The Washington, DC Region Research Department explains the previous year’s major trends and transactions
WASHINGTON, DC, January 2, 2018 – Cushman & Wakefield today released the fourth-quarter 2017 Research Statistics for the Washington, DC Metropolitan area. These stats reflect the major transactions and trends that influenced the commercial real estate market.
“This year’s highlights indicate the commitment to the region for some of its largest and most prevalent industries,” said Nate Edwards, Senior Director of Cushman & Wakefield’s Washington, DC Region Research Department. “The major transactions closed during the latter part of the year stress the impact that these groups have in shaping the region.”
Last year showed DC Law Firm rightsizing approaching seventy-five percent completion among AM Law 100 Firms. In addition, several firms have recently expanded indicating that they may have underestimated their space needs. Several major deals closed in 2017, including Wilmer Hale, Morrison Foerster, K&L Gates, Akin Gump, Goodwin Proctor, and Paul Hastings.
“With law firms being the second largest overall lessee of office space in the District of Columbia, as well as the tenants who pay the highest rents, the fact that they are nearing completion of the efficiencies they are gaining in new deals is significant,” says Edwards. “However, more merger and acquisition activity is expected to take place over the course of 2018 and 2019. This, coupled with the preference among high-profile firms to relocate to newly built buildings or large-scale renovations, adding vacant supply to inventory, will increase vacancy in the core submarkets through 2020. ”
The GSA sector is delivering on its promise for price and space efficiencies with long-term leases and major consolidation for organizations including CIS and TSA, Peace Corps, FEC, GCC, HUD, PBGC, and USAID. The government is expected to continue to migrate out of the high cost submarkets of the Central Business District and the East End, and sign leases in the value submarkets of NoMA, Southwest and the Capitol Riverfront.

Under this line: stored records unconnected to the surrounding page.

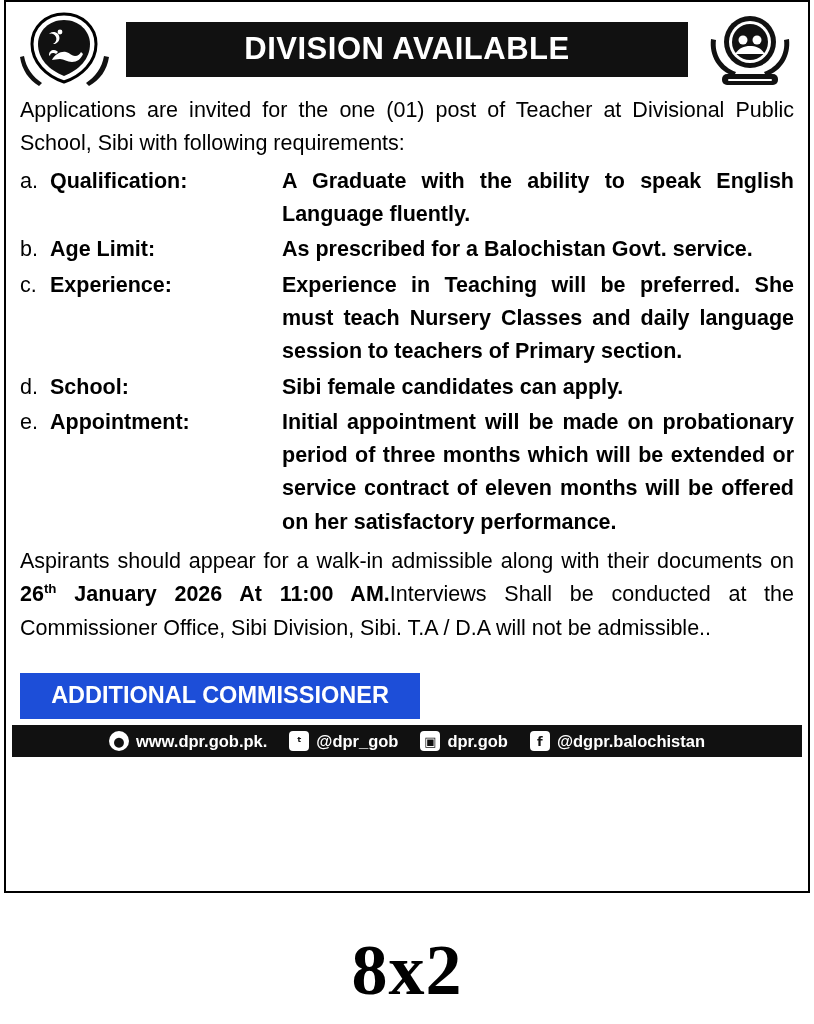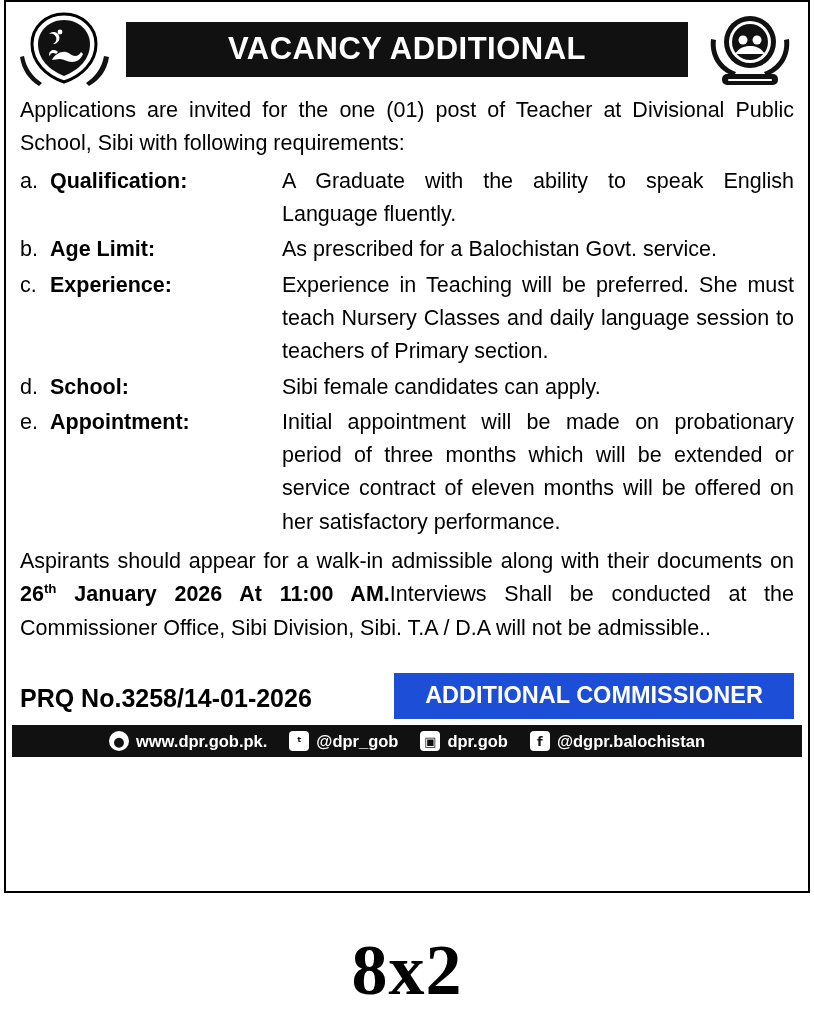"VACANCY ADDITIONAL" div.title-bar { text: VACANCY ADDITIONAL -> DIVISION AVAILABLE }
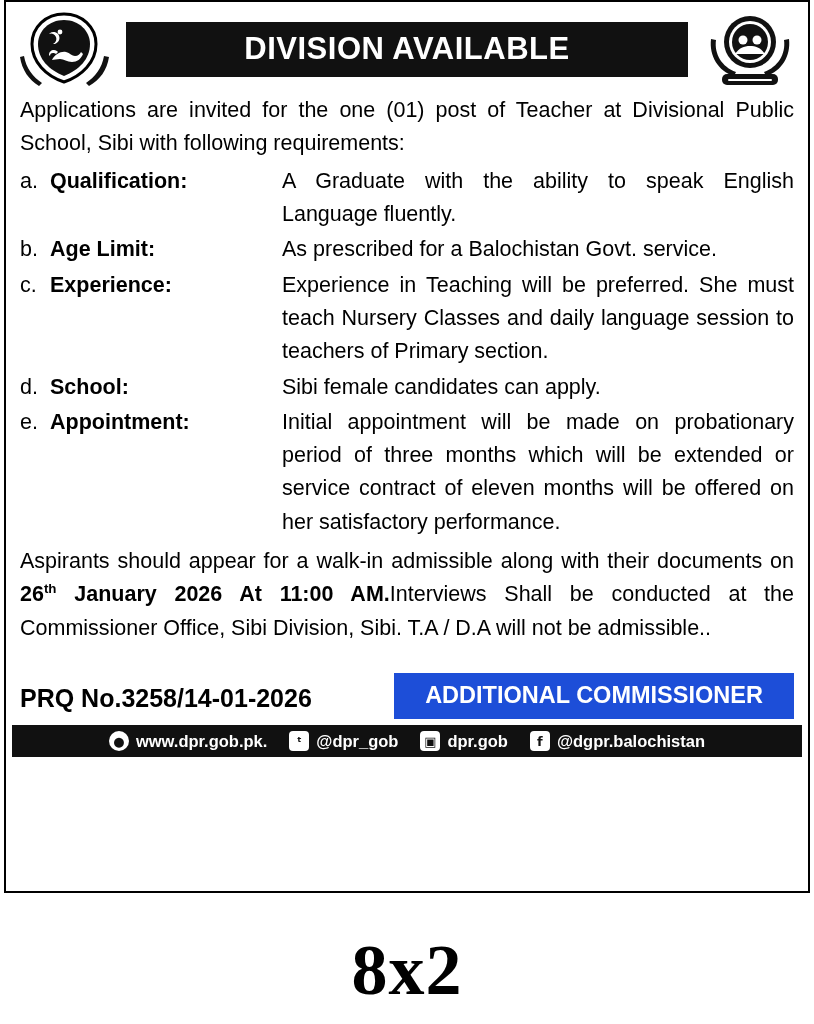"A Graduate with the ability" .col-value { font-weight: none -> bold }
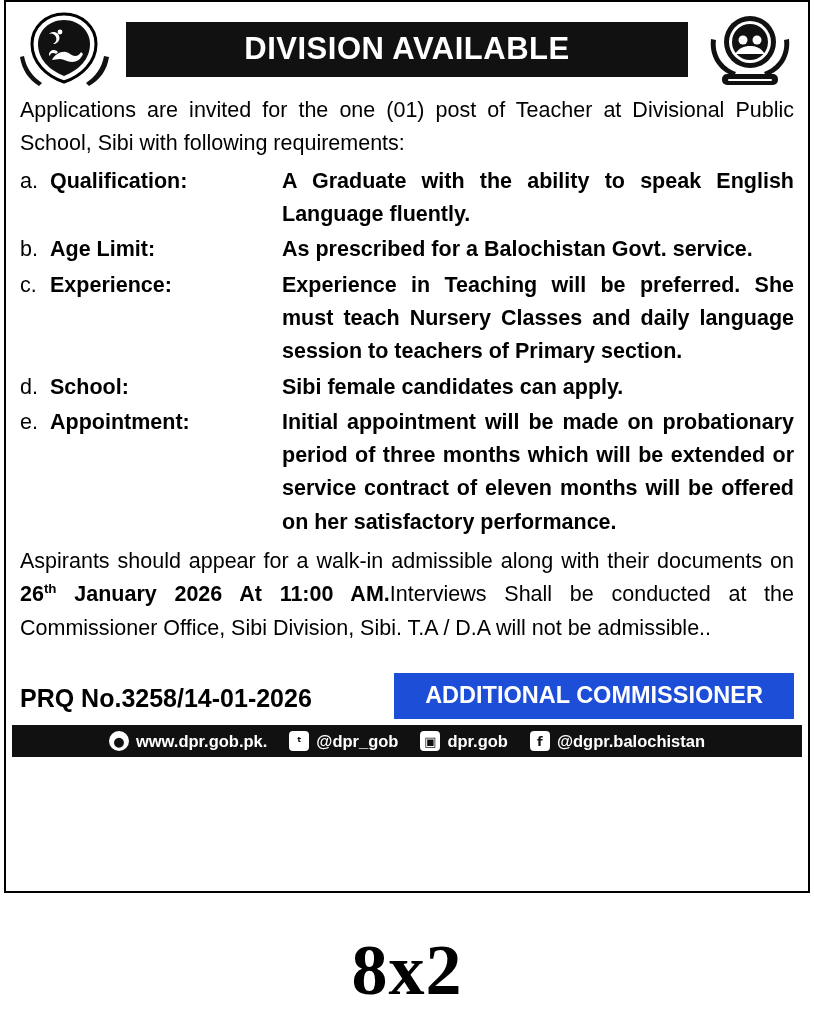"PRQ No.3258/14-01-2026" div.prq { html: <div>PRQ No.3258/14-01-2026</div> -> none }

The buildings left vacant by GSA relocations will provide ownership the opportunity to attract tenants looking for value in great locations or allow for a renovation into higher quality private sector office space
The prospect of an additional $52 billion in defense spending has led to an increase in government contractor activity. The new administration’s proposed budget for 2018 has positives, particularly for the defense side. However, the lingering effects of sequestration and federal uncertainty is continuing to make long-term lease commitments from contractors difficult to obtain. Five-year term renewals or less still prevail, as the current federal fiscal landscape has not translated to long-term space decisions.
Lastly, tech sector giants, such as Facebook, Amazon, and Yelp, made headlines with deals this year. However, “Govtech” still constitutes the majority of Washington, DC area tech-related leasing. In addition, with its storied history of winning nationally competitive headquarters competitions, don’t count out the DC metro region, Northern Virginia in particular, as a frontrunner for Amazon’s HQ2 site.